Creating a Custom Shell in C: A Step-by-Step Tutorial

Have you ever wondered how a shell like Bash or Zsh works behind the scenes? Shells are the command interpreters that allow us to interact with the operating system by running commands, managing processes, and automating tasks. In this article, I’ll walk you through the process of creating a simple custom shell in C.

What is a Shell?

A shell is a command-line interface (CLI) that accepts user commands and interprets them into actions that the operating system can execute. Shells like Bash (Bourne Again SHell) and Zsh (Z Shell) provide a user-friendly way to interact with the system and control processes.

Why Build a Shell?

  1. Understanding System Calls: At the heart of any shell is its ability to communicate with the operating system through system calls. By developing our shell, we learn how to use these calls for tasks like process creation, input/output handling, and error management. This knowledge is crucial for understanding how programs interact with the OS.

  2. Learning Process Management: The shell manages the execution of processes, which includes creating new processes, waiting for them to complete, and handling signals. Understanding this process management is vital for system-level programming and applications that require multitasking.

  3. Enhancing Problem-Solving Skills: Building a shell is a complex task that involves various programming concepts such as memory management, string manipulation, and error handling. It challenges developers to think critically about how to handle input, parse commands, and execute them efficiently.

  4. Customization and Features: A custom shell allows developers to implement features tailored to their needs, such as command history, input/output redirection, and job control for background processes. This flexibility enables users to enhance their productivity and customize their command-line environment.

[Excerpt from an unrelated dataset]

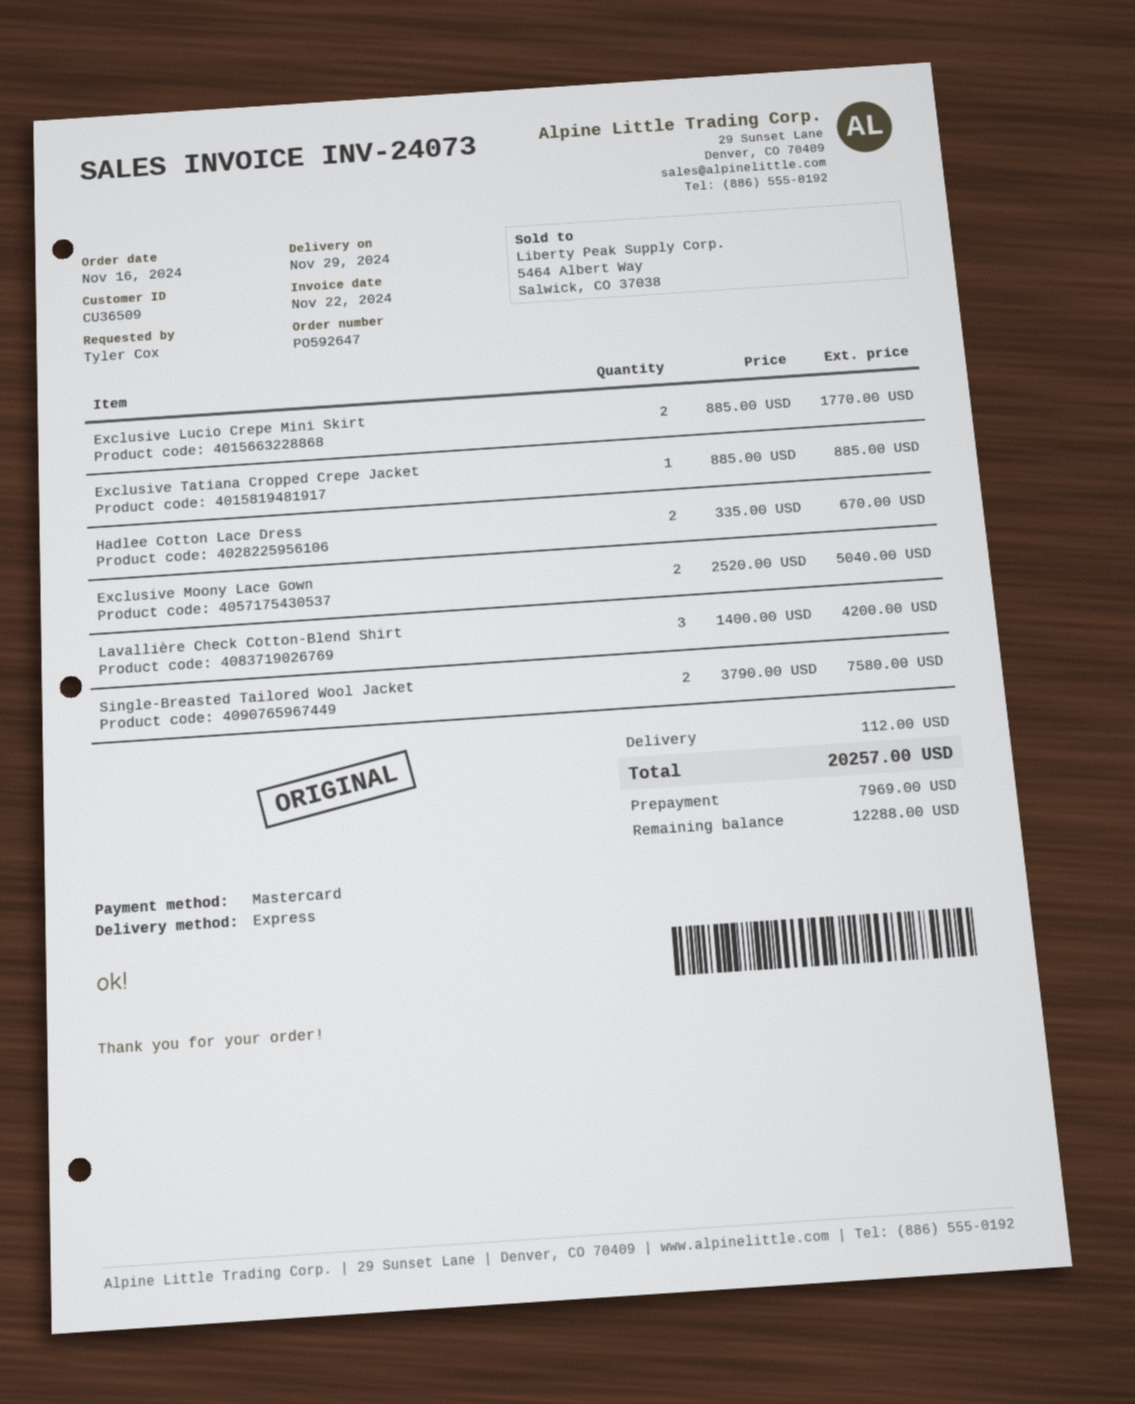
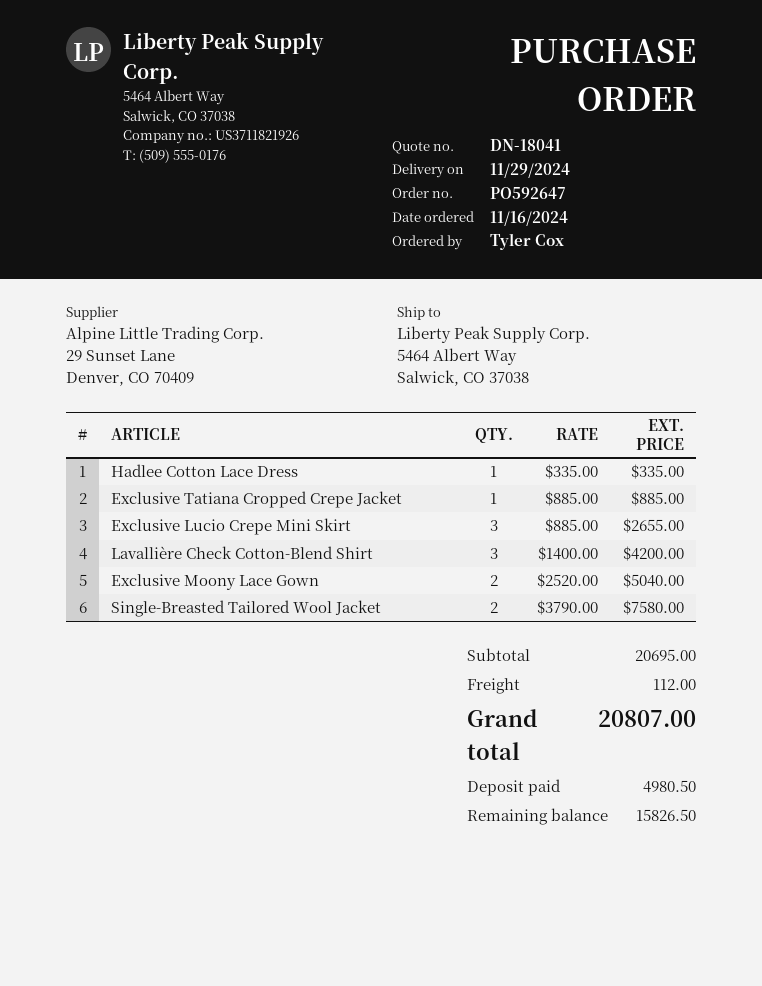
Exclusive Lucio Crepe Mini Skirt: 2 x 885.00 = 1770.00 -> 3 x 885.00 = 2655.00
Hadlee Cotton Lace Dress: 2 x 335.00 = 670.00 -> 1 x 335.00 = 335.00
total: 20257.00 -> 20807.00
deposit: 7969.00 -> 4980.50
balance: 12288.00 -> 15826.50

  5. Foundation for Learning Advanced Topics: By creating a simple shell, we lay the groundwork for more advanced topics in operating systems, such as job scheduling, pipelines, and process synchronization. These concepts are integral to modern computing and understanding them helps in tackling real-world system programming challenges.


Getting Started with the Shell

1. Reading Input (read_input())

Purpose:

This function is responsible for reading the user input from the command line. It captures a command that the user types and stores it in memory for further processing.

Code Breakdown:

char *read_input() {
    char *input = malloc(BUFFER_SIZE * sizeof(char));
    if (!input) {
        fprintf(stderr, "myshell: allocation error\n");
        exit(EXIT_FAILURE);
    }
    fgets(input, BUFFER_SIZE, stdin);
    input[strcspn(input, "\n")] = '\0';  // Remove newline
    return input;
}
Enter fullscreen mode Exit fullscreen mode
  • Memory Allocation:

    • malloc(BUFFER_SIZE * sizeof(char)): We allocate memory to store the user input. The size of this memory block is based on a constant BUFFER_SIZE (set to 1024 in this case). This is because we don't know in advance how long the user input will be, so we pre-allocate enough memory to handle typical input lengths.
    • If malloc fails (e.g., due to insufficient memory), it returns NULL, and we handle this by printing an error message and exiting the shell.
  • Reading the Input:

    • fgets(input, BUFFER_SIZE, stdin): This function reads a line of input from stdin (the terminal) into the input buffer, up to BUFFER_SIZE characters.
    • input[strcspn(input, "\n")] = '\0';: After capturing the input, we strip out the newline character ('\n') that fgets() captures when the user presses Enter. This is necessary because a command like ls should not include the newline when it's being processed.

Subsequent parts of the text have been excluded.